### Structured diff data
┌──
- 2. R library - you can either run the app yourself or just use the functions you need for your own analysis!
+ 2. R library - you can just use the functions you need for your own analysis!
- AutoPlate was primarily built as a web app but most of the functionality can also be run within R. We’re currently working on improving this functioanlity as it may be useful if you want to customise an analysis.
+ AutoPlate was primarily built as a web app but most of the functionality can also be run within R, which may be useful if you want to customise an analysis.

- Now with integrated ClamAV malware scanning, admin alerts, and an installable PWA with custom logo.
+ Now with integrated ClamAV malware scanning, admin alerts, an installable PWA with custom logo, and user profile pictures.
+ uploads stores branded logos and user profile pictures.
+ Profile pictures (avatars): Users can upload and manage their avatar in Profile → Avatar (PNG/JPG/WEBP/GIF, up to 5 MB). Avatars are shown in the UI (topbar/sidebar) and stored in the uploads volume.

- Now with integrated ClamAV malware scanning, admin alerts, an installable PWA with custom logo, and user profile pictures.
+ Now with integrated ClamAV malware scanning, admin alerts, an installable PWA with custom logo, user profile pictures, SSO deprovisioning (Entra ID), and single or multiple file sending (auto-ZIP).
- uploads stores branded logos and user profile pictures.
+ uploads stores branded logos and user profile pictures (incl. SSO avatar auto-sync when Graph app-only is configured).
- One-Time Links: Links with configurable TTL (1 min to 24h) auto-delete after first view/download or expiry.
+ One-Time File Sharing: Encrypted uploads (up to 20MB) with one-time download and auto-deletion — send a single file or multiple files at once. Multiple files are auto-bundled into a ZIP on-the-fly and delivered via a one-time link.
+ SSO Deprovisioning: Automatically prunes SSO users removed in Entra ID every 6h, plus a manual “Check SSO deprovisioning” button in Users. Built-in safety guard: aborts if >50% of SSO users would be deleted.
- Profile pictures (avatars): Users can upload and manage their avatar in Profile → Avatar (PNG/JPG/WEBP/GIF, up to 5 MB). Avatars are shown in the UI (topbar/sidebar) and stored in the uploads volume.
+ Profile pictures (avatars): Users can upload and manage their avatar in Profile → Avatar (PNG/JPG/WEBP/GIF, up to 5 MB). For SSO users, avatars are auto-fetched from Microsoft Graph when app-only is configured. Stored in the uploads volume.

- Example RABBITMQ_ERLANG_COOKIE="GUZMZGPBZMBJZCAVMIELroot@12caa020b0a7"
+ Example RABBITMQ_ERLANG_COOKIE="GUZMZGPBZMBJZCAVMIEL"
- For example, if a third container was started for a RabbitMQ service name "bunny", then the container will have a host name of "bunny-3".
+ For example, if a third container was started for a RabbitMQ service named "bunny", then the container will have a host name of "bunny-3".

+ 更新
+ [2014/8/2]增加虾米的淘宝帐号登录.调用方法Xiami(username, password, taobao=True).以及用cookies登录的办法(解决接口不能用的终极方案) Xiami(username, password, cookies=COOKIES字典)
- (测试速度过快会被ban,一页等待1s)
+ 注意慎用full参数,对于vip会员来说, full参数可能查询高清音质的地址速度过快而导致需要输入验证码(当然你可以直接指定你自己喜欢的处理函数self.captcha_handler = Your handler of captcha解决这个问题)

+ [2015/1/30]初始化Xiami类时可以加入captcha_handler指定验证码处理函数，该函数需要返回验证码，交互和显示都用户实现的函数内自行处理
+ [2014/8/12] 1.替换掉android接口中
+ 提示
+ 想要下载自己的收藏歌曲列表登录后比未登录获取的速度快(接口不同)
└──
### Activity
For the word "third", please say how many lines in the entries hold it, with only the number as the reply.

### Written solution
2